In other words, she took an unsourced allegation, gave it to the Internet, and the Internet moved at Pokemon Go speed. Was it true? We didn’t have time to investigate, or fact-check; someone said it was true, and so we went with it.
Hell, I said it was true. Why? Because newspapers were reporting it. I assumed, foolishly, that newspapers wouldn’t report something that was false – but I forgot how Pokemon Go speed is warping business models.
Because if everyone else on the Internet is saying something and you, the news source, are not confirming or denying it until you’ve determined whether it’s true, then you’re missing out on the precious clicks that fuel your coffers. So you compromise. You post a piece saying that “Everyone’s saying” this, the lie that Donald Trump slithers by on, and don’t bother to say in big letters that THIS IS UNCONFIRMED because the story is not whether he actually fucked a pig, the story is the allegations of him fucking a pig, but for some strange and ephemeral reason the words fucking a pig are the ones that stick in people’s minds.
If the truth comes out later, well, the fact that someone didn’t fuck a pig is way less interesting, so that never grabs people.
And we have rushed, with great speed, to a false conclusion, and never looked back.
The problem is that speed – or, rather, the assumption that this speed is necessary. When Nice was bombed last night, we had thousands of folks on Twitter demanding to know what was happening by the minute, making crazy predictions about who did this before the last dying heart had stopped beating, everyone grabbing their hoary old stories of why these terrorists had attacked and tacking on their preferred narrative before a single fact could enter.
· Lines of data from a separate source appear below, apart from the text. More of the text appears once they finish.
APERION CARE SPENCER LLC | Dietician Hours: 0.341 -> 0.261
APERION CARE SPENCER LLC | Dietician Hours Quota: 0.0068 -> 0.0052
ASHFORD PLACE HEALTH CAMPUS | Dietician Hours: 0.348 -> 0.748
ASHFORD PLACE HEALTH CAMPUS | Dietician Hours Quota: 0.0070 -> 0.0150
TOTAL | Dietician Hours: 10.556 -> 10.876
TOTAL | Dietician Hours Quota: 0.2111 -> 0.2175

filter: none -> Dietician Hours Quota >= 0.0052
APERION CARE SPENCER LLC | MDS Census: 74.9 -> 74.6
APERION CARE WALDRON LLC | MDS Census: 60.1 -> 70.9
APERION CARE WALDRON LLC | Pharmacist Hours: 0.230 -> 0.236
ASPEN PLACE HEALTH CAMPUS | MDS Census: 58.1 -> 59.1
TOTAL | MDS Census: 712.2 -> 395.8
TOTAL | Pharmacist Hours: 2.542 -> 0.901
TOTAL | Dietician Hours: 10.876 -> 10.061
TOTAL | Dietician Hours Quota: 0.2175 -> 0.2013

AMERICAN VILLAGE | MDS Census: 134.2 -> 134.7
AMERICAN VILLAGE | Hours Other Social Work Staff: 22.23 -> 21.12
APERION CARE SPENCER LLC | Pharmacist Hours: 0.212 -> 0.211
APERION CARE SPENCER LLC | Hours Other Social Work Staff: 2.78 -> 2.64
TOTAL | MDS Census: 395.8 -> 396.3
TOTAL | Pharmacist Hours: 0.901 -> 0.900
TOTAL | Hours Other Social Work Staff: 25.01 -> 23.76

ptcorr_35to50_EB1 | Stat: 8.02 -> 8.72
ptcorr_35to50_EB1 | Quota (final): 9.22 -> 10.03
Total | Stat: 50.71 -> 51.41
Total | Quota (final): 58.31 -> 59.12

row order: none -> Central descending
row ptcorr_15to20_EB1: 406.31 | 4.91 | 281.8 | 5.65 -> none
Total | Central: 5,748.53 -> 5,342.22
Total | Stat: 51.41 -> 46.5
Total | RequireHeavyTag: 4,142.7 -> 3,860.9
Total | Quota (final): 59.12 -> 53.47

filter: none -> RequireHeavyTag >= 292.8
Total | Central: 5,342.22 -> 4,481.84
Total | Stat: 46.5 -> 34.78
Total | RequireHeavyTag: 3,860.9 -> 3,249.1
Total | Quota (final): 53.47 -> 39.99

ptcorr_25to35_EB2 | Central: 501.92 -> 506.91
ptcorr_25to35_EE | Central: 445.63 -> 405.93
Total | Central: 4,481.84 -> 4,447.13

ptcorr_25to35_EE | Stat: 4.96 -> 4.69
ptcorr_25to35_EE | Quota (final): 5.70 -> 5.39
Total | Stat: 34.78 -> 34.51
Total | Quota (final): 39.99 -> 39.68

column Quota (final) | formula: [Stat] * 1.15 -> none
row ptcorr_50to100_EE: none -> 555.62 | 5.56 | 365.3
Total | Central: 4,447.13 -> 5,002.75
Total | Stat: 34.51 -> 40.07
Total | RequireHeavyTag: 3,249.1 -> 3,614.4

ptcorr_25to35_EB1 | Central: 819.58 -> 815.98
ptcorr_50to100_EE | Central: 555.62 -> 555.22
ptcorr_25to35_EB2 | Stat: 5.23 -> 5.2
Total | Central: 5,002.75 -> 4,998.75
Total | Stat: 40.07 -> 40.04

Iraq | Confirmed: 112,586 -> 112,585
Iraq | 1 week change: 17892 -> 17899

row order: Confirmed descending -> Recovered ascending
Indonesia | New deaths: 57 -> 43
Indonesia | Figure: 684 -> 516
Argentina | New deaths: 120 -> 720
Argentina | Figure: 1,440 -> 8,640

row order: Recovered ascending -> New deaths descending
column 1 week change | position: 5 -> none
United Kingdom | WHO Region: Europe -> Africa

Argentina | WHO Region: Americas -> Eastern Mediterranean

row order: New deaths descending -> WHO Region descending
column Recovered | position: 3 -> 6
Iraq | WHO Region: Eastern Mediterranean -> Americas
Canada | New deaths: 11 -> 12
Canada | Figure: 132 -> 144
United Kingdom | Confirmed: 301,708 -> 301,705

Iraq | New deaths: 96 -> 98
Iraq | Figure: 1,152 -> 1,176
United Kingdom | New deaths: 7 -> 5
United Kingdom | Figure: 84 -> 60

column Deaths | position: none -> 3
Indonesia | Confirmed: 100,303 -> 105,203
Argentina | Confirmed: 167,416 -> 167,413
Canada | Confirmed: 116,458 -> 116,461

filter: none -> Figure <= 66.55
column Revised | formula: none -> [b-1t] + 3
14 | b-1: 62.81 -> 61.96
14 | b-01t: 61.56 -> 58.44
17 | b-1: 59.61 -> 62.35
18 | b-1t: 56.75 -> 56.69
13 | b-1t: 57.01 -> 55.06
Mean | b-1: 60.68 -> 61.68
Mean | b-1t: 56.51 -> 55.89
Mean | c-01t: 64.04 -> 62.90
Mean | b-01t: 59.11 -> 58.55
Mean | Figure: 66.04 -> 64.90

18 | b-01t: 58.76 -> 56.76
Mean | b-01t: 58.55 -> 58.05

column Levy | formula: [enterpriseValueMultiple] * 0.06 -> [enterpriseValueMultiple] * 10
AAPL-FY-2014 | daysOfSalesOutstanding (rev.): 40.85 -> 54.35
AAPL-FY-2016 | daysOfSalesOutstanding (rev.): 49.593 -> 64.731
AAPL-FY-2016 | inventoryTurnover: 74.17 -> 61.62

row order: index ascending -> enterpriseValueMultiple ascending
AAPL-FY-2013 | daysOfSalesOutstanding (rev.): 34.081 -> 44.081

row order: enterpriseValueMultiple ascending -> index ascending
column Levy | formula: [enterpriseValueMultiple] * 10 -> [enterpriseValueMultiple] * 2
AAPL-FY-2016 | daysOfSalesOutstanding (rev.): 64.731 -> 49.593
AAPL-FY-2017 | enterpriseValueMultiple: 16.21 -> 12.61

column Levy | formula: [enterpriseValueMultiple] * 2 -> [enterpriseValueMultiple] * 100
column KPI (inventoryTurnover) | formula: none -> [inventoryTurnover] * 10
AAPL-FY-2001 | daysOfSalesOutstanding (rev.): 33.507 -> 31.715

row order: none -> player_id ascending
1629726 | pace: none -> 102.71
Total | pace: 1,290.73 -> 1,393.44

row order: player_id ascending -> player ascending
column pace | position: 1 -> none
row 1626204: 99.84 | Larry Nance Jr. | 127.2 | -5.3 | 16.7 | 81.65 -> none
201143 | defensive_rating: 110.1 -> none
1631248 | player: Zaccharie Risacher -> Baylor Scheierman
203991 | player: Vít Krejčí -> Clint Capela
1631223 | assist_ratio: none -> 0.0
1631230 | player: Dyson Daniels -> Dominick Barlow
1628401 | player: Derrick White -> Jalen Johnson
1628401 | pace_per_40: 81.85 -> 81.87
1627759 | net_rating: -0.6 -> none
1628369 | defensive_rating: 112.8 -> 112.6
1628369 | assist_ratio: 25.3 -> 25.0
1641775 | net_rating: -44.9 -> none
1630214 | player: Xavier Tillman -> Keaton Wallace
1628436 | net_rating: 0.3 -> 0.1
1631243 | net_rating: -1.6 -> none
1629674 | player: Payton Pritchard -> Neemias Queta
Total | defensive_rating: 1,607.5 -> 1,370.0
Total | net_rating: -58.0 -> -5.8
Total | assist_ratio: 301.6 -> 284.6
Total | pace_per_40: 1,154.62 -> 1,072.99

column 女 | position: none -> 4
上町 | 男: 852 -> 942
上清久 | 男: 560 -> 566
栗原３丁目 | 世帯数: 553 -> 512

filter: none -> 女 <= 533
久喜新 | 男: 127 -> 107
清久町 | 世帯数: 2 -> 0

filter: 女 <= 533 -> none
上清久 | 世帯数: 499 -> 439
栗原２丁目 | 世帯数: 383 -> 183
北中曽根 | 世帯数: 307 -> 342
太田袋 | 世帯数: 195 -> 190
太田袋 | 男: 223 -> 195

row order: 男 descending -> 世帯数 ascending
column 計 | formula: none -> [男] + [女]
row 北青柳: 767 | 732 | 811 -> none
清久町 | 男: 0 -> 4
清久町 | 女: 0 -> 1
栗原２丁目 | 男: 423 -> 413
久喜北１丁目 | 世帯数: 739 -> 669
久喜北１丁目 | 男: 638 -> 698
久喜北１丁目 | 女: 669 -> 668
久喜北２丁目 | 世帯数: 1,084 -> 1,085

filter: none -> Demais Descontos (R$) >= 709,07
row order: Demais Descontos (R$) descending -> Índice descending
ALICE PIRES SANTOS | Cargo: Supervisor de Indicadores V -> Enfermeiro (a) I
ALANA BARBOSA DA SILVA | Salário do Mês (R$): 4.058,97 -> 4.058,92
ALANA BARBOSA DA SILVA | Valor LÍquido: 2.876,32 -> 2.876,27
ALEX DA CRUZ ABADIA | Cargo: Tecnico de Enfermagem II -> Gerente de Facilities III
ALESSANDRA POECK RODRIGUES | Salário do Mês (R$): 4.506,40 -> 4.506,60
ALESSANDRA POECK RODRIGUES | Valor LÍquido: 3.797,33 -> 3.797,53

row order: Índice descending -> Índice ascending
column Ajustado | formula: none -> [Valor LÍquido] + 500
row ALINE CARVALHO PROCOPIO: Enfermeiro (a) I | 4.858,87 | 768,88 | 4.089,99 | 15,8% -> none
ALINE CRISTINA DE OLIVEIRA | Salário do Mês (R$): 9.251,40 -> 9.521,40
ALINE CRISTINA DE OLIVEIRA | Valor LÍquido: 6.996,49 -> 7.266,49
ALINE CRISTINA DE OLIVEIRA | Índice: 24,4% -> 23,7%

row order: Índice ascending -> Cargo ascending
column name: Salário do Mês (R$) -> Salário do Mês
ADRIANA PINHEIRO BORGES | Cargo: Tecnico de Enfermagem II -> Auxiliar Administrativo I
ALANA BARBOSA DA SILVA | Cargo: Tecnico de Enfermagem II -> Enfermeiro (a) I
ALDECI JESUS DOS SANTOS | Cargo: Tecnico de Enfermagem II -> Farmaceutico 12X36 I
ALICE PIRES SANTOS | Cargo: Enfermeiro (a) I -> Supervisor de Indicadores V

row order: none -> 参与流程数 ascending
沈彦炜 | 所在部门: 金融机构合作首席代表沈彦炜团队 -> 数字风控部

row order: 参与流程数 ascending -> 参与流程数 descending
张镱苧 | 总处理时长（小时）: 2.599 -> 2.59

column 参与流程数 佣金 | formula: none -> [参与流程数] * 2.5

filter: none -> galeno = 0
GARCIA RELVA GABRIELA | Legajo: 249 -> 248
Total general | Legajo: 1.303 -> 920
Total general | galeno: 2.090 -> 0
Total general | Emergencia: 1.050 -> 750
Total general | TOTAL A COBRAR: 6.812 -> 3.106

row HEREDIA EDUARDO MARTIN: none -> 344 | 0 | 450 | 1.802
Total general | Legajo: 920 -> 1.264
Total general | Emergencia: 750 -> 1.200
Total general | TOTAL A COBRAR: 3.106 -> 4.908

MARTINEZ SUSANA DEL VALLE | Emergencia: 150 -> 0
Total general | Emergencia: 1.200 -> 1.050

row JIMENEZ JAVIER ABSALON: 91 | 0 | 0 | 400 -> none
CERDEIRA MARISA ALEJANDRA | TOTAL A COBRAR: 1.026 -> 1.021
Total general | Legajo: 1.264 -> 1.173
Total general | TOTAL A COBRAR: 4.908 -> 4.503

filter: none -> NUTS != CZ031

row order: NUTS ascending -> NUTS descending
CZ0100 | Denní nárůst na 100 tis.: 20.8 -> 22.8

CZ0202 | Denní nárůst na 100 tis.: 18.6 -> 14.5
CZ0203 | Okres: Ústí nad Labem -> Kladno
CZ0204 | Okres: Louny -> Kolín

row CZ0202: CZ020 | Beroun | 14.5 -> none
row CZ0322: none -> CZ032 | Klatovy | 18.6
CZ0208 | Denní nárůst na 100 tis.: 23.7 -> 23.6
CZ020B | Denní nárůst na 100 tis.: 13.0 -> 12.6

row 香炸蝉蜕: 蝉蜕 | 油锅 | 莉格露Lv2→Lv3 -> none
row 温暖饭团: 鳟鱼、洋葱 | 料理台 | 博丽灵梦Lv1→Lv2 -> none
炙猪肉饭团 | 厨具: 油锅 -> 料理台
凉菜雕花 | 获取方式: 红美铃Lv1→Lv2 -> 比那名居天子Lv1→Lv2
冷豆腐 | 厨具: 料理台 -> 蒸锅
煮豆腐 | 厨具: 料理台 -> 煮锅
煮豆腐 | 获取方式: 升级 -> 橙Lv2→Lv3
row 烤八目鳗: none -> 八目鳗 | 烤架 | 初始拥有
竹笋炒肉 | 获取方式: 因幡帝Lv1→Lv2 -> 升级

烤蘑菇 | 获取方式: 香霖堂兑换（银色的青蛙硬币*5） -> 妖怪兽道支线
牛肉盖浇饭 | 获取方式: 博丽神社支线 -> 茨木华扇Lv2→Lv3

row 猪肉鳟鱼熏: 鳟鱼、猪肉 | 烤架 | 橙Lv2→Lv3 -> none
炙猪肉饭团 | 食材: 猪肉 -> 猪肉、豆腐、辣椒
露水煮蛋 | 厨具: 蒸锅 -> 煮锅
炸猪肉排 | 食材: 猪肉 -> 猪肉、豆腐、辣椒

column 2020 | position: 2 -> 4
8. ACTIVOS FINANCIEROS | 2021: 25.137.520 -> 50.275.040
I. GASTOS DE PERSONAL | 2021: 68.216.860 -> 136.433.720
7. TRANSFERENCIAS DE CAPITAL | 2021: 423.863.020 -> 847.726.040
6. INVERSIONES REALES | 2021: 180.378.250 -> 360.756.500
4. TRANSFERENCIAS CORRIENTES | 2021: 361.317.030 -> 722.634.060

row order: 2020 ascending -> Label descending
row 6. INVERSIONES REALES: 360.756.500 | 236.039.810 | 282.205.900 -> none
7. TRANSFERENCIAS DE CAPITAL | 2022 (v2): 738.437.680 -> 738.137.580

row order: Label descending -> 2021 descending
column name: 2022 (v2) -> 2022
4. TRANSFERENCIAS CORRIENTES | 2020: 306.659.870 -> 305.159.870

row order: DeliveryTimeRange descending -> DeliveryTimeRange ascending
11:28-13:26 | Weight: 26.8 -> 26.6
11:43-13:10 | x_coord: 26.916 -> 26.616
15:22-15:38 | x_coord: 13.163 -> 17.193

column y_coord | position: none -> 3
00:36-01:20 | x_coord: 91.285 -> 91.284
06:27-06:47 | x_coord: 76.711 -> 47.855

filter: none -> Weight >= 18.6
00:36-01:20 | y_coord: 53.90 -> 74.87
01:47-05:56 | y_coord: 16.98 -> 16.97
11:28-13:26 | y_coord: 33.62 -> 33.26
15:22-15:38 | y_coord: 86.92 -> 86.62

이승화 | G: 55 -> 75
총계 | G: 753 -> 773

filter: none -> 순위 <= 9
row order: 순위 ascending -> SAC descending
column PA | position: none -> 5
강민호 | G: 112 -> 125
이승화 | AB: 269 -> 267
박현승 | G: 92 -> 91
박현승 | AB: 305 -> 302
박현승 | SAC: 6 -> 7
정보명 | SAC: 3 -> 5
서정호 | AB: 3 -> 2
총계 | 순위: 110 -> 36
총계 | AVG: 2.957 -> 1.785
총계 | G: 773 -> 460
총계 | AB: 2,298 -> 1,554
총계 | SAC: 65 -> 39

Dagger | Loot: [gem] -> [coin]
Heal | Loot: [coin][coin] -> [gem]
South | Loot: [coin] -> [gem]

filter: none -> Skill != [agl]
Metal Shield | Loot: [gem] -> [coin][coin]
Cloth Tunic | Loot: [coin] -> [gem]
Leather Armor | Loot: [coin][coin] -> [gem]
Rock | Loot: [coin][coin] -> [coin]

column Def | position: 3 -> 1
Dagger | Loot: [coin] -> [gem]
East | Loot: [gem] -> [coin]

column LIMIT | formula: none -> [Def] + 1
And I repeat: Pokemon Go speeds are fun. It was super-fun to go down to the mall and find a group of people doing something unique in human history. It’s fun to watch this story spread, and mutate, and see all the weird things Augmented Reality encourages humans to do when it’s mashed with actual, you know, reality.
But actual news cannot, and should not, move at Pokemon Go speed. Sometimes good investigations take months of careful digging to get out the facts, cultivating news sources, discarding false leads, determining the story is bigger than this immediate scoop – the movie Spotlight has an excellent analysis of why a big story may not break at Pokemon Go speeds.
And I understand that news agencies can’t not report, because ultimately their primary goal is report what people want to hear, not what people need to hear – otherwise, they go broke, for all their lofty aspirations to responsibility – but I wish that news sources would draw a distinction. To say “This is Pokemon Go-sped news, you should probably take it with about 80% skepticism, we’re going to deliver the real news in a week when we’ve had the chance to interview people, so chomp down on these news Cheetos until we can deliver you the rich, nutritious meal you deserve.” And they’d repeat that every fifteen minutes, and put it at a big block at the top of every Pokemon Go-sped news page.
But they won’t. Why? Because you want your news at Pokemon Go speeds, just like you want your justice delivered at Pokemon Go speeds, just like you want your outrage delivered at Pokemon Go speeds.
And what I am suggesting – no, actually, I’m telling you – is that as long as you’re demanding people act at Pokemon Go speeds, you’re also demanding they rush to unwise conclusions based on sketchy facts perpetrated by unknown sources.
Wait a little.
Stop thinking you should get everything at convenience speed.